An opera in a cinema? Yes indeed!
On March 6, I enjoyed a live cinema performance of George Bizet’s Carmen at the movies in Amsterdam. During the 2017-2018 Season, The Royal Opera House will broadcast a total of twelve productions, six operas and six ballets and these all will be relayed live from Covent Garden, London.
After a long and tiring (but fun) day working at Stingray, a friend of mine invited me to join her at the movies. Normally, we would pick some operas and ballets that play during the season of the Dutch Opera and Ballet in the city, but since ticket prices have gone up, I thought to myself a visit to the cinema would be a good alternative.
I knew that, for a few years, The Royal Opera House broadcasts live in dozens of cinemas around the world, but I was not fully aware an Amsterdam cinema was one of them! As a classical music and opera lover, it surprisingly was my very first time watching a full opera live in a cinema and I surely don’t regret it!
The evening’s program featured Georges Bizet’s famous opera, Carmen. The French composer died a few weeks after Carmen premiered, and sadly never experienced what a success it would become. When entering the cinema, I was offered to take a glass of champagne to our seats. That was not disappointing! Before the start of the actual opera, various singing stars from the cast were interviewed, as was the conductor Christopher Willes and director Barrie Kosky. Footage from rehearsals came along, providing interesting background information about this production of Carmen.

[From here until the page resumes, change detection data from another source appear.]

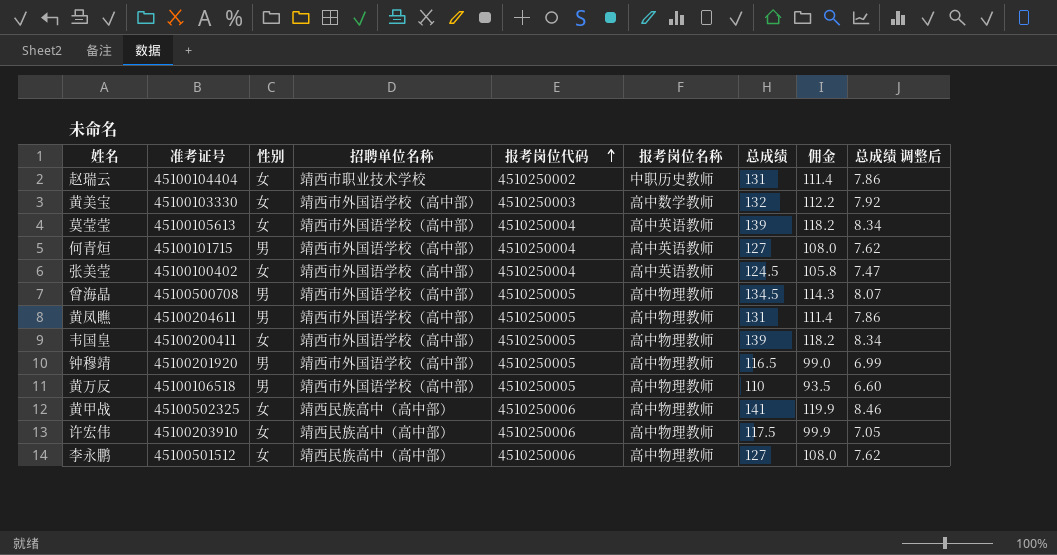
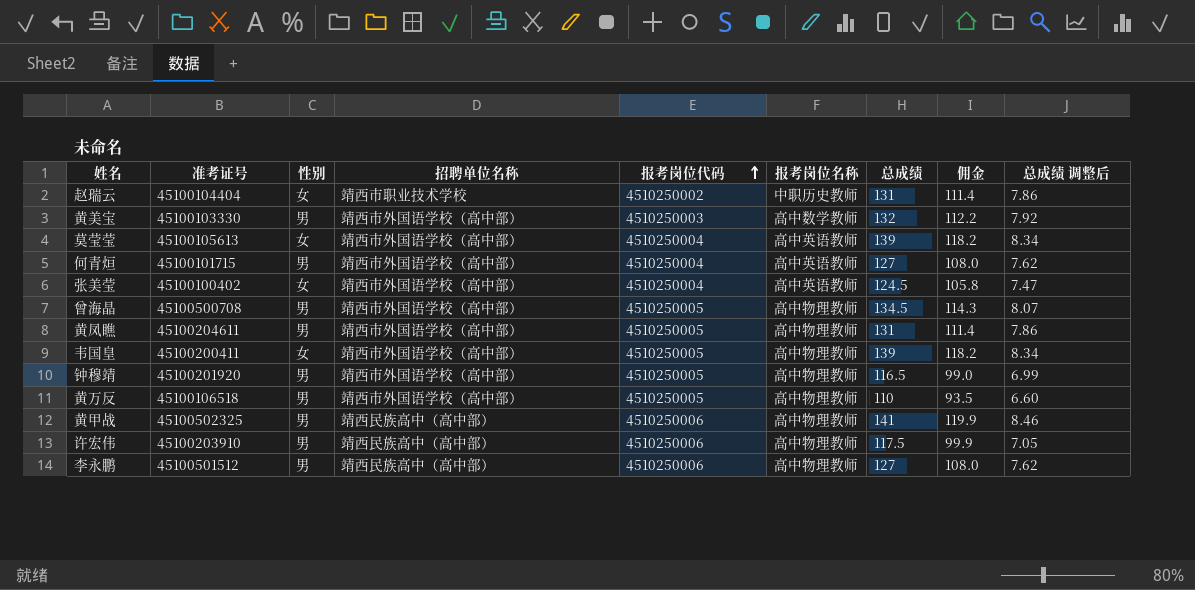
黄美宝 | 性别: 女 -> 男
黄甲战 | 性别: 女 -> 男
许宏伟 | 性别: 女 -> 男
李永鹏 | 性别: 女 -> 男

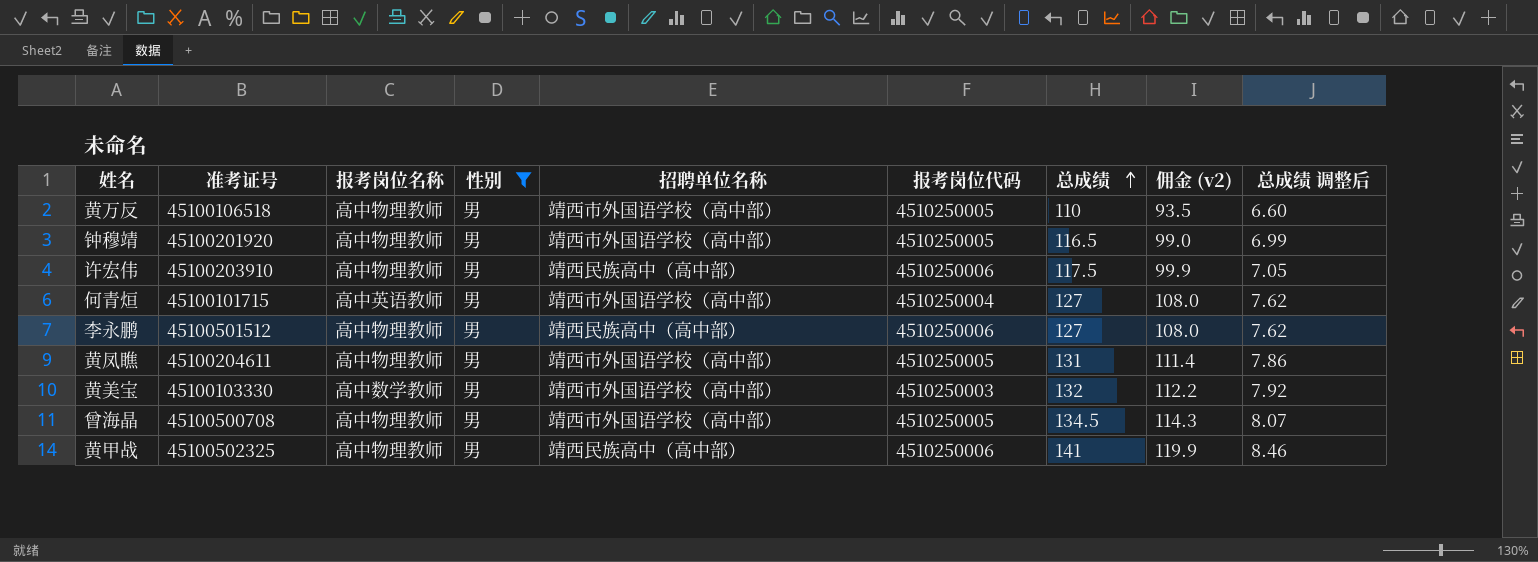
filter: none -> 性别 = 男
row order: 报考岗位代码 ascending -> 总成绩 ascending
column 报考岗位名称 | position: 6 -> 3
column name: 佣金 -> 佣金 (v2)

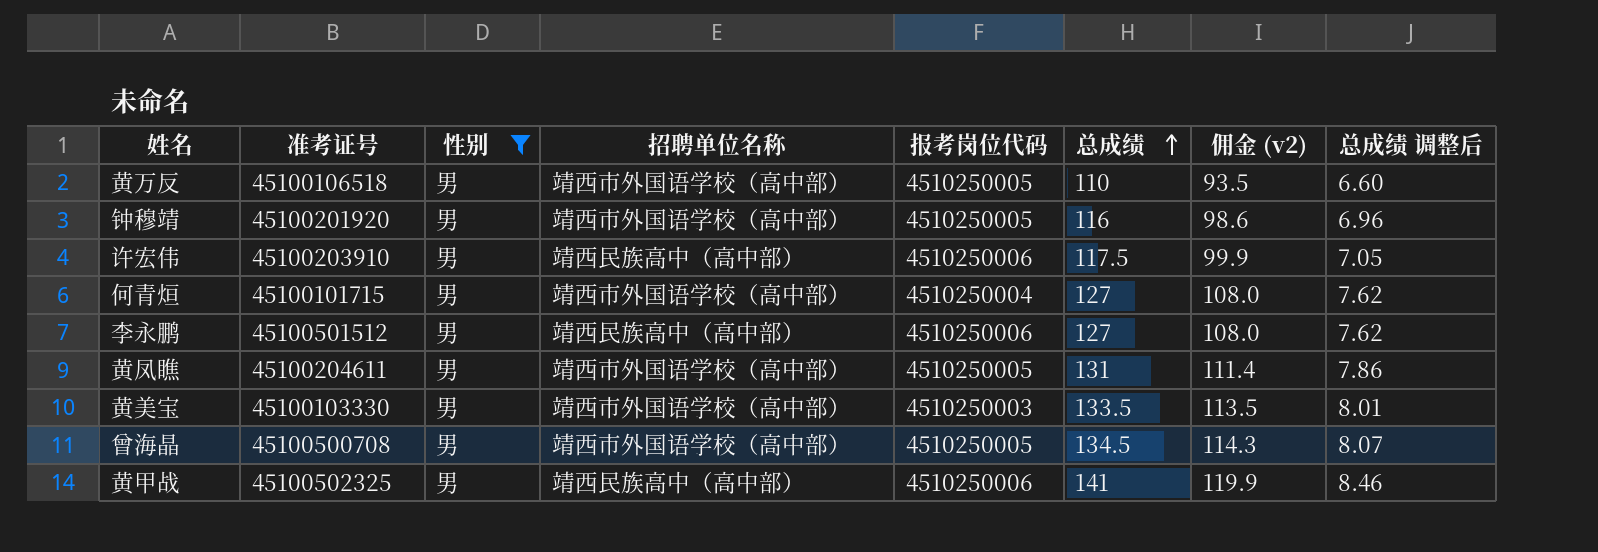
column 报考岗位名称 | position: 3 -> none
钟穆靖 | 总成绩: 116.5 -> 116
钟穆靖 | 佣金 (v2): 99.0 -> 98.6
钟穆靖 | 总成绩 调整后: 6.99 -> 6.96
黄美宝 | 总成绩: 132 -> 133.5
黄美宝 | 佣金 (v2): 112.2 -> 113.5
黄美宝 | 总成绩 调整后: 7.92 -> 8.01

Though originally set in Sevilla in 1830, director Barry Kosky chose costumes from the 1920s, with officers wearing German army uniforms. The stage consisted primarily of some giant stairs. I particularly liked the dancing scenes, accompanied by six phenomenal dancers in somewhat futuristic toreador suites. Like the character Carmen seduces all men, I was mesmerized the beautiful soprano Anna Goryachova, who played the opera’s title role.
I’m almost afraid to say it, but I liked the sound in the cinema over the actual sound of the opera house. And because the broadcast was filmed from multiple camera angles, the visitors could see much more details. When you are sitting far away in a theatre, you will miss the custom details and the actor’s facial expressions. Another big advantage was the subtitles, at the bottom of the screen, as usual in movies. However, at the local Opera House, I had to move my neck up and down to keep both an eye on the stage and on the subtitles.
Altogether, I strongly advise people to visit one of the upcoming productions the Royal Opera House. You can check if a performance will be available in cinemas close to you! Next on the programme is the ballet performance Bernstein Centenary, live in theatres on March 27!